Regulation of acetate metabolism and acetyl Co-a synthetase 1 (ACS1) expression by methanol expression regulator 1 (Mxr1p) in the methylotrophic yeast pichia pastoris

Methanol expression regulator 1 (Mxr1p) is a zinc finger protein that regulates the expression of genes encoding enzymes of the methanol utilization pathway in the methylotrophic yeast Pichia pastoris by binding to Mxr1p response elements (MXREs) present in their promoters. Here we demonstrate that Mxr1p is a key regulator of acetate metabolism as well. Mxr1p is cytosolic in cells cultured in minimal medium containing a yeast nitrogen base, ammonium sulfate, and acetate (YNBA) but localizes to the nucleus of cells cultured in YNBA supplemented with glutamate or casamino acids as well as nutrient-rich medium containing yeast extract, peptone, and acetate (YPA).

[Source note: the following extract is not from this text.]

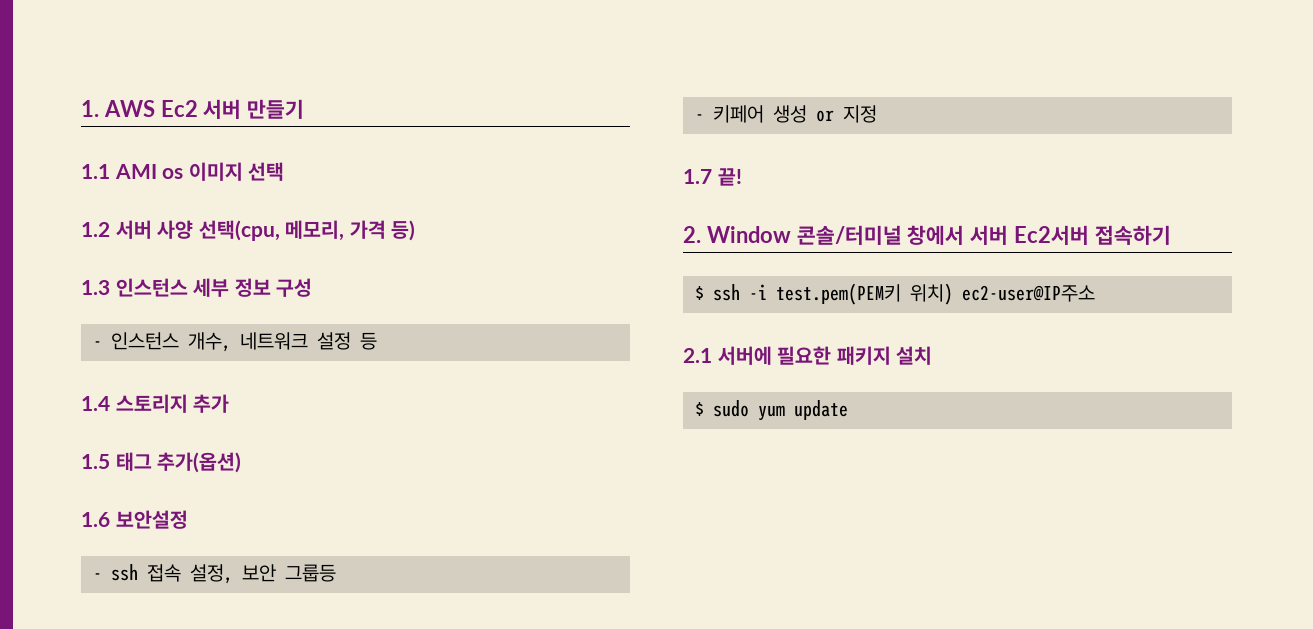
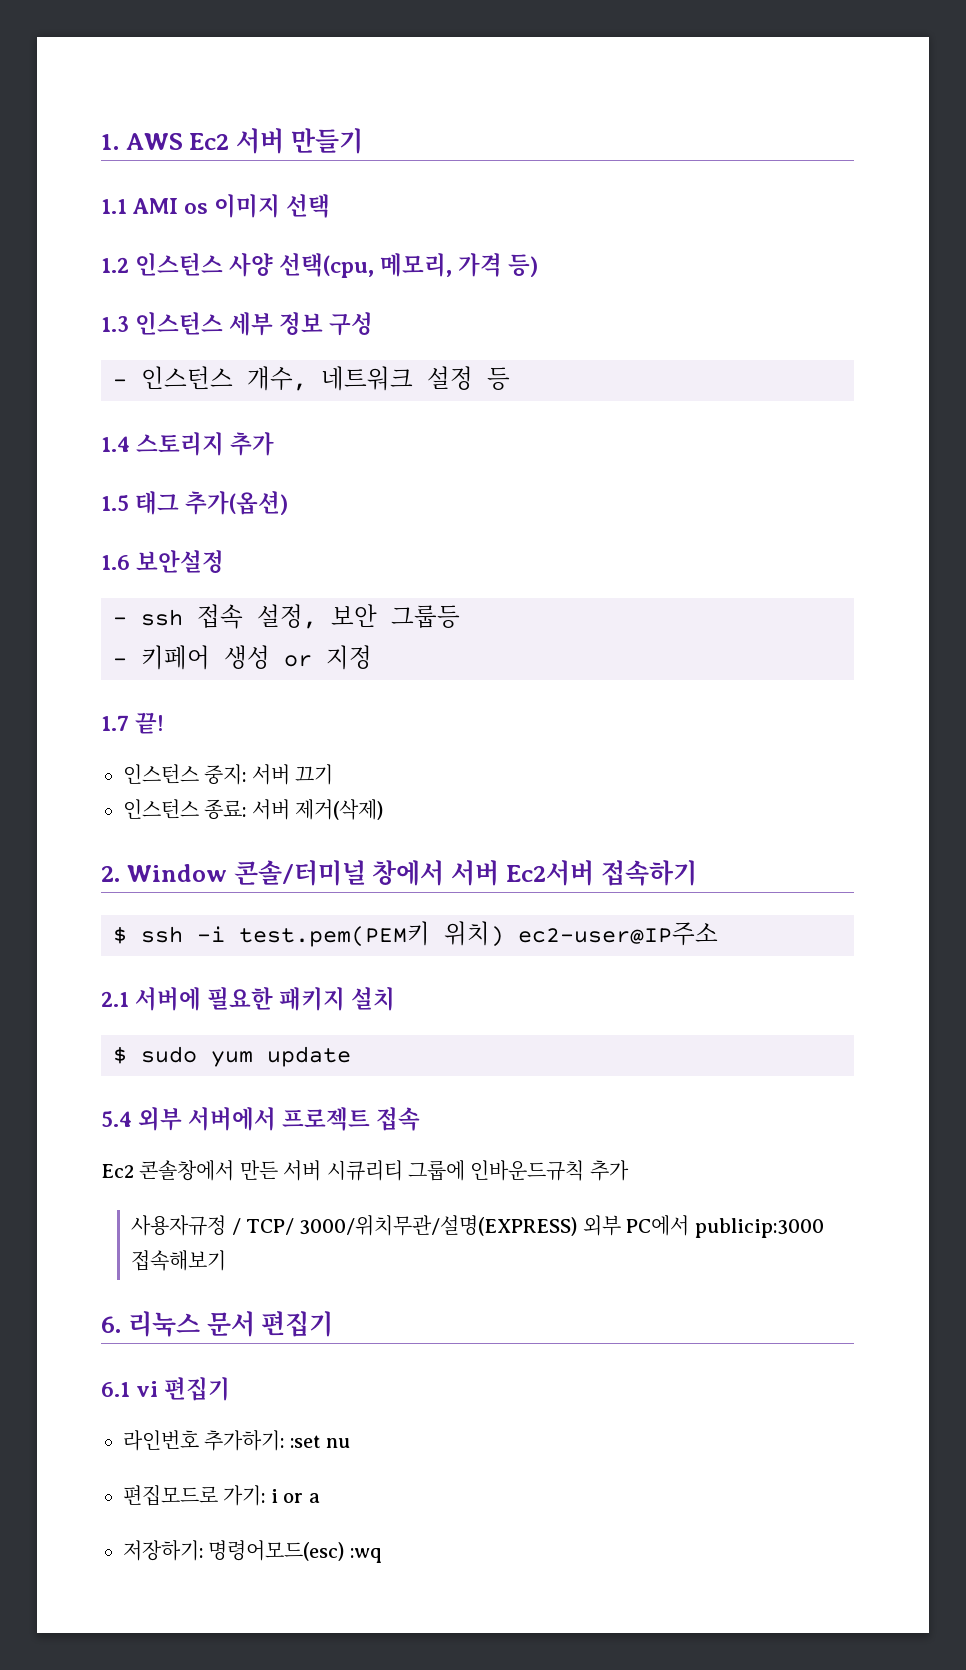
[115,220,152,239] 서버 -> [135,253,224,276] 인스턴스
(742, 177) none -> [123,764,334,785] [123,799,384,820] // 인스턴스 중지: 서버 끄기 // 인스턴스 종료: 서버 제거(삭제)
(848, 410) none -> [101,1107,421,1131] [101,1160,629,1181] [131,1215,824,1238] [131,1250,227,1271] [101,1311,334,1337] [101,1377,231,1401] [123,1430,351,1451] [123,1485,320,1506] [123,1540,382,1563] // 5.4 외부 서버에서 프로젝트 접속 // Ec2 콘솔창에서 만든 서버 시큐리티 그룹에 인바운드규칙 추가 // 사용자규정 / TCP/ 3000/위치무관/설명(EXPRESS) 외부 PC에서 publicip:3000 접속해보기 // 6. 리눅스 문서 편집기 // 6.1 vi 편집기 // 라인번호 추가하기: :set nu // 편집모드로 가기: i or a // 저장하기: 명령어모드(esc) :wq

Deletion of Mxr1 retards the growth of P. pastoris cultured in YNBA supplemented with casamino acids as well as YPA. Mxr1p is a key regulator of ACS1 encoding acetyl-CoA synthetase in cells cultured in YPA. A truncated Mxr1p comprising 400 N-terminal amino acids activates ACS1 expression and enhances growth, indicating a crucial role for the N-terminal activation domain during acetate metabolism. The serine 215 residue, which is known to regulate the expression of Mxr1pactivated genes in a carbon source-dependent manner, has no role in the Mxr1p-mediated activation of ACS1 expression. The ACS1 promoter contains an Mxr1p response unit (MxRU) comprising two MXREs separated by a 30-bp spacer. Mutations that abrogate MxRU function in vivo abolish Mxr1p binding to MxRU in vitro. Mxr1p-dependent activation of ACS1 expression is most efficient in cells cultured in YPA. The fact that MXREs are conserved in genes outside of the methanol utilization pathway suggests that Mxr1p may be a key regulator of multiple metabolic pathways in P. pastoris.